Dataset records

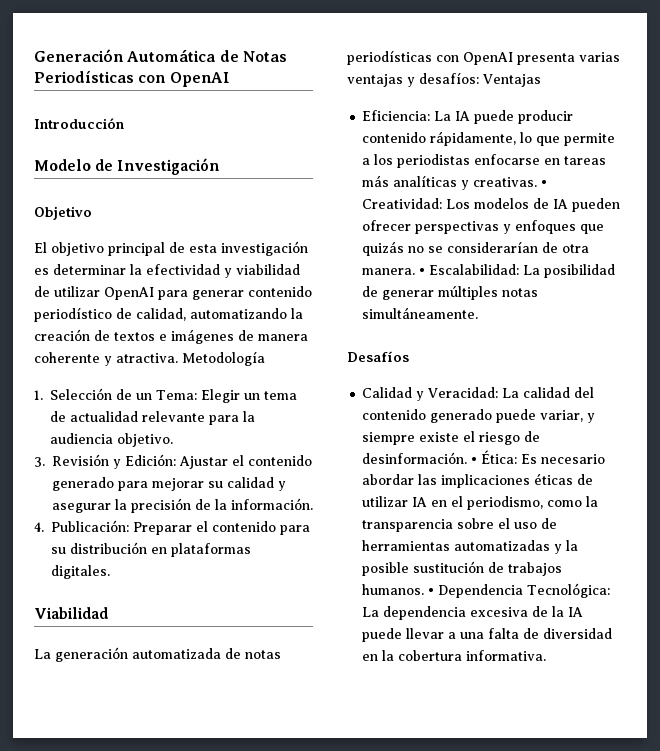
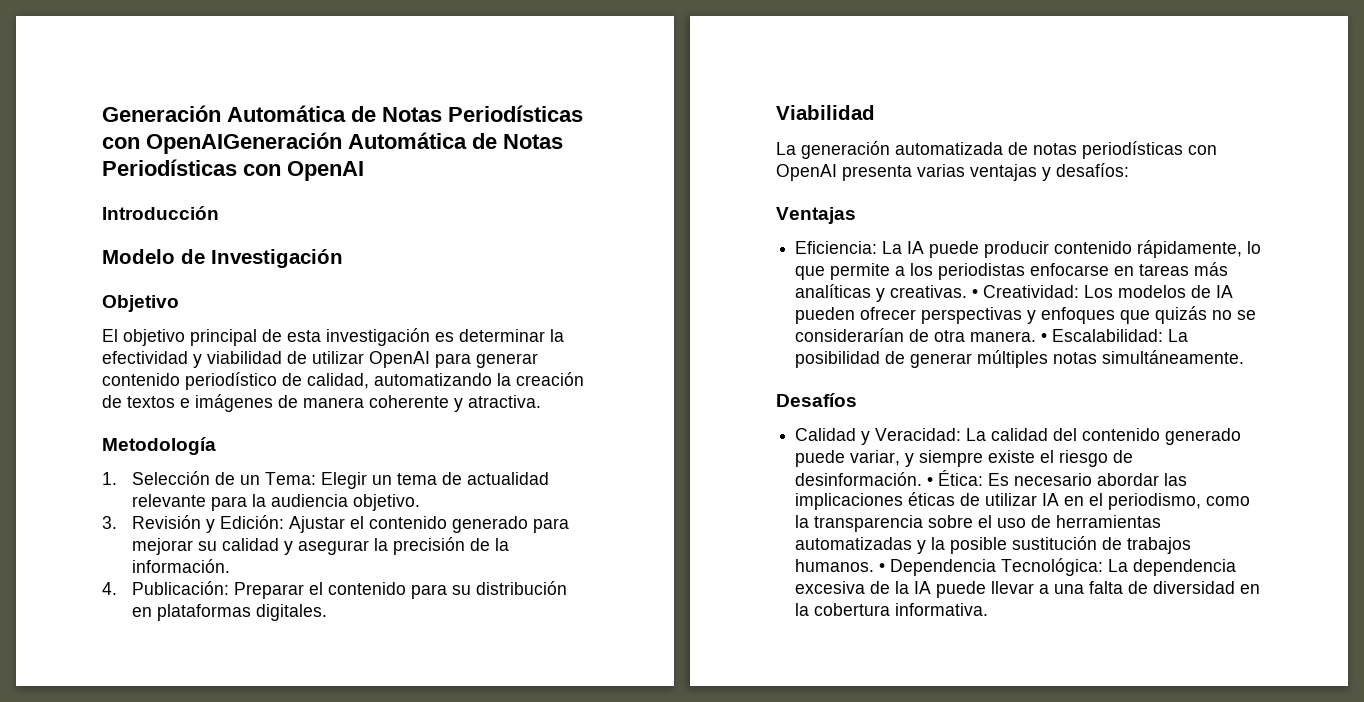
- Generación Automática de Notas Periodísticas con OpenAI
+ Generación Automática de Notas Periodísticas con OpenAIGeneración Automática de Notas Periodísticas con OpenAI
- El objetivo principal de esta investigación es determinar la efectividad y viabilidad de utilizar OpenAI para generar contenido periodístico de calidad, automatizando la creación de textos e imágenes de manera coherente y atractiva. Metodología
+ El objetivo principal de esta investigación es determinar la efectividad y viabilidad de utilizar OpenAI para generar contenido periodístico de calidad, automatizando la creación de textos e imágenes de manera coherente y atractiva.
+ Metodología
- La generación automatizada de notas periodísticas con OpenAI presenta varias ventajas y desafíos: Ventajas
+ La generación automatizada de notas periodísticas con OpenAI presenta varias ventajas y desafíos:
+ Ventajas

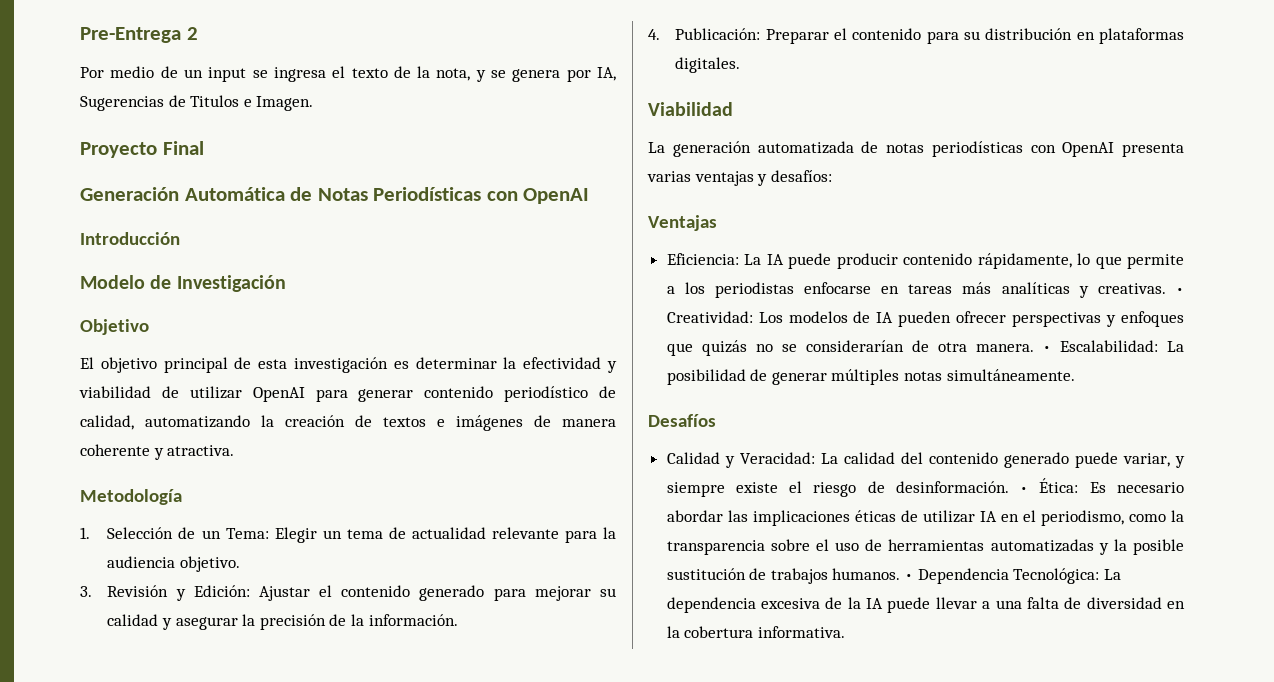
+ Pre-Entrega 2
+ Por medio de un input se ingresa el texto de la nota, y se genera por IA, Sugerencias de Titulos e Imagen.
+ Proyecto Final
- Generación Automática de Notas Periodísticas con OpenAIGeneración Automática de Notas Periodísticas con OpenAI
+ Generación Automática de Notas Periodísticas con OpenAI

--- Work to be completed ---
In the entries above, which lines hold the word "OpenAIGeneración"? Copy them out.

--- Written answer ---
+ Generación Automática de Notas Periodísticas con OpenAIGeneración Automática de Notas Periodísticas con OpenAI
- Generación Automática de Notas Periodísticas con OpenAIGeneración Automática de Notas Periodísticas con OpenAI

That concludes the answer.